Named one The 50 Best Fantasy Books of All Time by Esquire

Winner of the 2005 Nordic Council Literature Prize—the Nordic world's highest literary honor— Sjón's
The Blue Fox is part mystery, part fairy tale, and the perfect introduction to a mind-bending, world-class literary talent.

Set against the stark backdrop of the Icelandic winter, an elusive, enigmatic fox leads a hunter on a transformative quest. At the edge of the hunter's territory, a naturalist struggles to build a life for his charge, a young woman with Down syndrome whom he had rescued from a shipwreck years before. By the end of Sjón's slender, spellbinding fable of a novel, none of their lives will be the same.


Product Details

ISBN-13: 9780374114459
Publisher: Farrar, Straus and Giroux
Publication date: 04/30/2013
Edition description: Reprint
Pages: 128
Sales rank: 407,192
Product dimensions: 5.16(w) x 7.32(h) x 0.34(d)

About the Author

Born in Reykjavík in 1962, Sjón is the author of the novels The Blue Fox, The Whispering Muse, From the Mouth of the Whale, Moonstone, and CoDex 1962, for which he won several awards, including the Nordic Council’s Literature Prize and the Icelandic Literary Prize. He has also been short-listed for the International IMPAC Dublin Literary Award and the Independent Foreign Fiction Prize, and his work has been translated into thirty-five languages.

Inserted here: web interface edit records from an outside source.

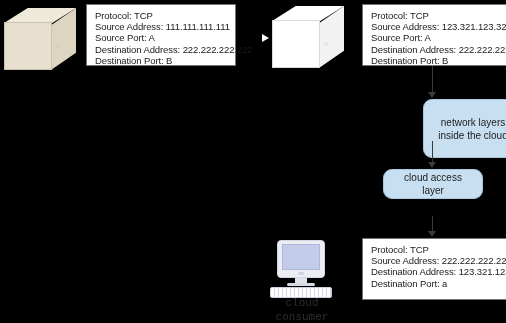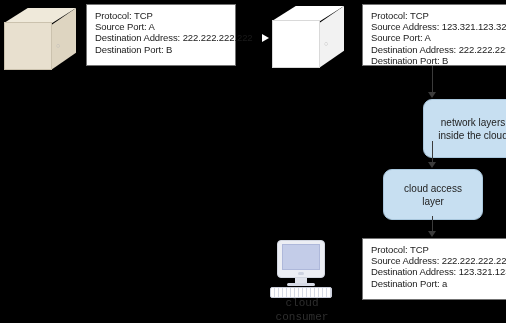--- a/index.html
+++ b/index.html
@@ -50,21 +50,21 @@
     text-align: center;
   }
   .cloud-box-label {
     font-family: "Liberation Sans", sans-serif;
     font-size: 10px;
     line-height: 13px;
     color: #222222;
     white-space: pre-line;
   }
   #box-network-layers { left: 383px; top: 99px;  width: 100px; height: 59px; margin-left: 40px; }
-  #box-cloud-access   { left: 383px; top: 169px; width: 100px; height: 51px; }
+  #box-cloud-access   { left: 383px; top: 169px; width: 100px; height: 30px; }
 
   
   .conn-line {
     position: absolute;
     background: #3b3b3b;
     width: 1.4px;
   }
   .arrow-down {
     position: absolute;
     width: 0; height: 0;
@@ -185,20 +185,21 @@
 
   <div class="box3d" id="icon-box-left">
     <div class="face-side"></div>
     <div class="face-top"></div>
     <div class="face-front"></div>
     <div class="box3d-detail" style="left:52px; top:34px;">○</div>
   </div>
 
   <div class="packet-box" id="packet-left">
     <div class="packet-line">Protocol: TCP</div>
+    <div class="packet-line">Source Address: 111.111.111.111</div>
     <div class="packet-line">Source Port: A</div>
     <div class="packet-line">Destination Address: 222.222.222.222</div>
     <div class="packet-line">Destination Port: B</div>
   </div>
 
   <div class="arrow-right" id="arrow-into-center-box"></div>
 
   <div class="box3d" id="icon-box-center">
     <div class="face-side"></div>
     <div class="face-top"></div>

In addition, Sjón has written more than seven poetry collections, several opera librettos, and lyrics for various artists, including Björk. He was nominated for an Oscar for his lyrics in Dancer in the Dark, and he cowrote the script of the film The Northman with its director, Robert Eggers. In 2017 he became the third writer – following Margaret Atwood and David Mitchell – to contribute to Future Library, a public artwork based in Norway spanning one hundred years.

He lives in Reykjavík, Iceland.

Read an Excerpt

The Blue Fox


By Sjón, Victoria Cribb

Farrar, Straus and Giroux

Copyright © 2008 Sjón
All rights reserved.
ISBN: 978-0-374-11445-9



CHAPTER 1

(JANUARY 9–11, 1883)


Blue foxes are so curiously like stones that it is a matter for wonder. When they lie beside them in winter there is no hope of telling them apart from the rocks themselves; indeed, they're far trickier than white foxes, which always cast a shadow or look yellow against the snow.

A blue vixen lies tight against her stone, letting the snow drift over her on the windward side. She turns her rump to the weather, curls up, and pokes her snout under her thigh, lowering her eyelids till there's the merest hint of a pupil. And so she keeps an eye on the man who has not shifted since he took cover under the overhanging drift, here on the upper slopes of Asheimar, some eighteen hours ago. The snow has drifted and fallen over him until he resembles nothing so much as a hump of ruined wall.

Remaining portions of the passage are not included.